We are sorry if some of you will go home to nightmares tonight. We can’t help that. In fact, if truth be told, we’re not sorry at all. Nightmares are what we’re all about. It’s the nightmare of us that will stop this planet falling back into war.

If you have trouble sleeping tonight, spare us a thought.

GALACTIC NORTH

Luyten 726-8 Cometary Halo — AD 2303

The two of them crouched in a tunnel of filthy ice, bulky in spacesuits. Fifty metres down the tunnel, the servitor straddled the bore on skeletal legs, transmitting a thermal image onto their visors. Irravel jumped whenever the noise shifted into something human, cradling her gun nervously.

‘Damn this thing,’ she said. ‘Hardly get my finger around the trigger.’

‘It can’t read your blood, Captain.’ Markarian, next to her, managed not to sound as if he was stating the obvious. ‘You have to set the override to female.’

Of course. Belatedly remembering the training session on Fand where they’d been shown how to use the weapons — months of subjective time ago; years of worldtime — Irravel told the gun to reshape itself. The memory-plastic casing squirmed in her gloves to something more manageable. It still felt wrong.

‘How are we doing?’ she asked.

‘Last team’s in position. That’s all the tunnels covered. They’ll have to fight their way in.’

‘I think that might well be on the agenda.’

‘Maybe so.’ Markarian sighted along his weapon like a sniper. ‘But they’ll get a surprise when they reach the cargo.’

True: the ship had sealed the sleeper chambers the instant the pirates had arrived near the comet.
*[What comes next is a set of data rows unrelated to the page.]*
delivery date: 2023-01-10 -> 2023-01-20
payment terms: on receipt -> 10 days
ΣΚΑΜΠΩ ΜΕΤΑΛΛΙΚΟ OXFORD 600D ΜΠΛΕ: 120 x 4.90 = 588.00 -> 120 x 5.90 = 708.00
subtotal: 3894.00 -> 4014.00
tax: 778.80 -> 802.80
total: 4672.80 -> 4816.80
Counter- intrusion weaponry would seriously inconvenience anyone trying to break in, unless they had the right authorisation. And there, Irravel knew, was the problem; the thing she would rather not have had to deal with.

‘Markarian,’ Irravel said, ‘if we’re taken prisoner, there’s a chance they’ll try to make us give up the codes.’

‘Don’t think that hasn’t crossed my mind already.’ Markarian rechecked some aspect of his gun. ‘I won’t let you down, Irravel.’

‘It’s not a question of letting me down,’ she said, carefully. ‘It’s whether or not we betray the cargo.’

‘I know.’ For a moment they studied each other’s faces through their visors, acknowledging what had once been more than professional friendship; the shared knowledge that they would kill each other rather than place the cargo in harm’s way.

Their ship was the ramliner Hirondelle. She was damaged; lashed to the comet for repair. Improbably sleek for a creature of vacuum, her four-kilometre-long conic hull tapered to a needle-sharp prow and sprouted trumpet-shaped engines from two swept-back spars at the rear. It had been Irravel’s first captaincy: a routine seventeen-year hop from Fand, in the Lacaille 9352 system, to Yellowstone, around Epsilon Eridani — with twenty thousand reefersleep colonists aboard. What had gone wrong should only have happened once in a thousand trips: a speck of interstellar dust had slipped through the ship’s screen of anti-collision lasers and punched a cavernous hole in the ablative ice shield, vaporising a quarter of its mass. With a vastly reduced likelihood of surviving another collision, the ship had automatically steered towards the nearest system capable of supplying repair materials.

Luyten 726-8 had been no one’s idea of a welcoming destination. No human colonies had flourished there. All that remained were droves of scavenging machines sent out by various superpowers. The ship had locked into a scavenger’s homing signal, eventually coming within visual range of the inert comet the machine had made its home, and which ought to have been chequered with resupply materials. Irravel had been revived from reefersleep just in time to see that none of the goods were there — just acres of barren comet.

‘Dear God,’ she’d said. ‘Do we deserve this?’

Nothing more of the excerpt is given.